**Assignment:** Below are the entries; return every line among them that holds the word "sudoers".

**Records to process:**
<<<<
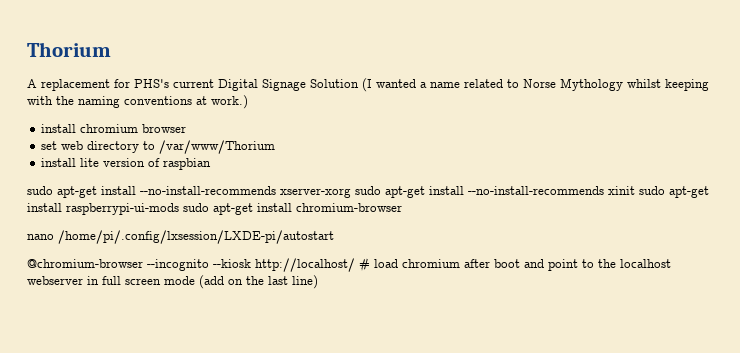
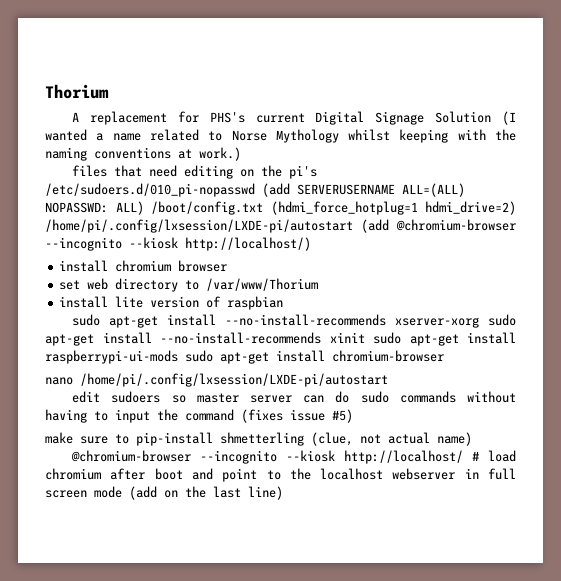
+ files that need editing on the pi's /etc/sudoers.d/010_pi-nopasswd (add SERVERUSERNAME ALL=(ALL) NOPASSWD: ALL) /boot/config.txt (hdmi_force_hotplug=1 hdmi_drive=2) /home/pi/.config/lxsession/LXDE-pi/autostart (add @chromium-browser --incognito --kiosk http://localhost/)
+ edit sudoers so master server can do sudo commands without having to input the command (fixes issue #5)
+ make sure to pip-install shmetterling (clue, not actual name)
>>>>
<<<<
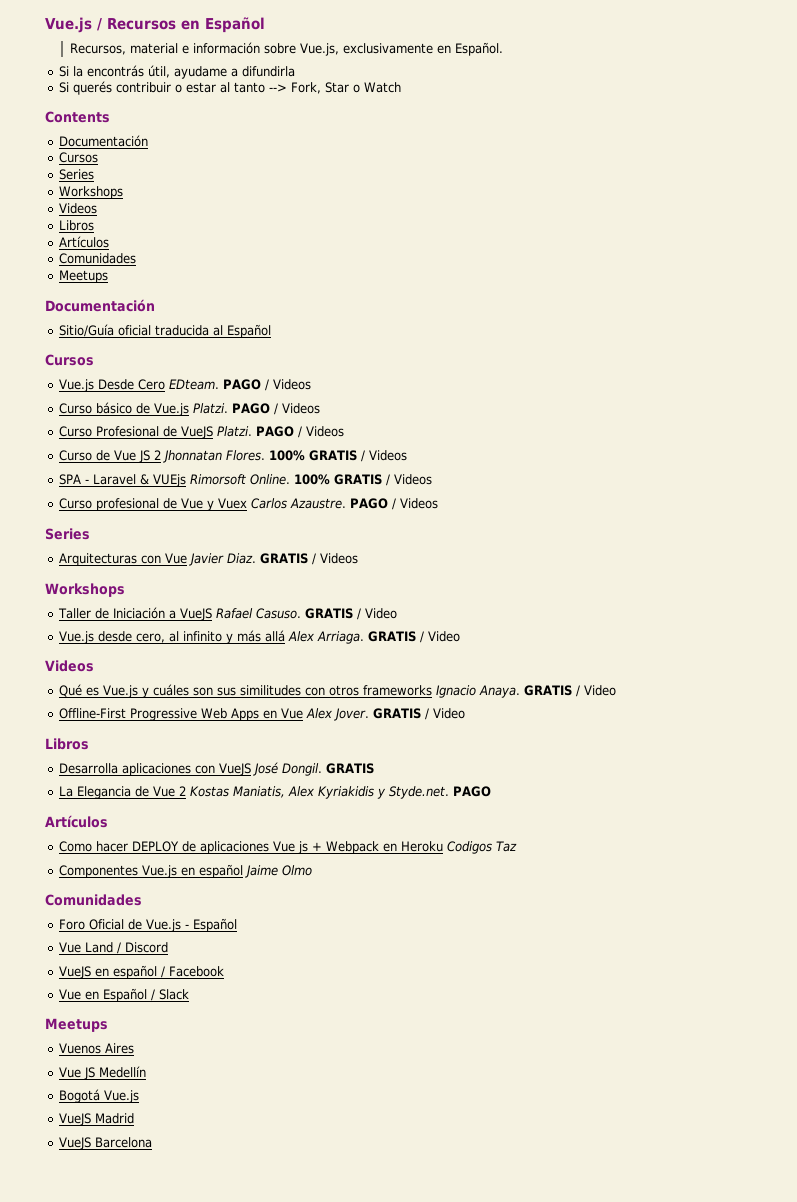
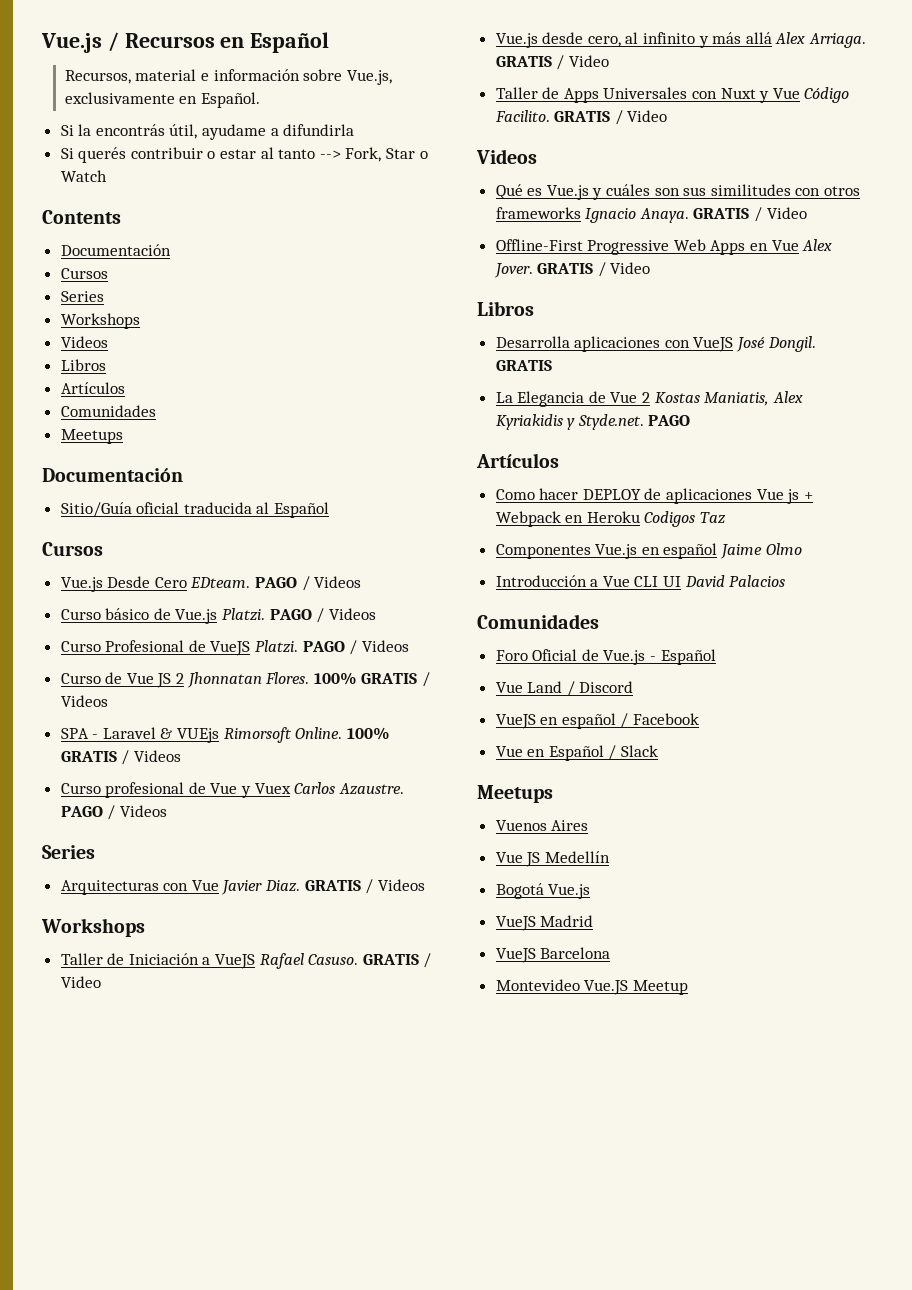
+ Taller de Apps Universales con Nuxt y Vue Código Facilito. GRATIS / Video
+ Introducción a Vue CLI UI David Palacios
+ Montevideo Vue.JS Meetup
>>>>
**Answer area:**
+ files that need editing on the pi's /etc/sudoers.d/010_pi-nopasswd (add SERVERUSERNAME ALL=(ALL) NOPASSWD: ALL) /boot/config.txt (hdmi_force_hotplug=1 hdmi_drive=2) /home/pi/.config/lxsession/LXDE-pi/autostart (add @chromium-browser --incognito --kiosk http://localhost/)
+ edit sudoers so master server can do sudo commands without having to input the command (fixes issue #5)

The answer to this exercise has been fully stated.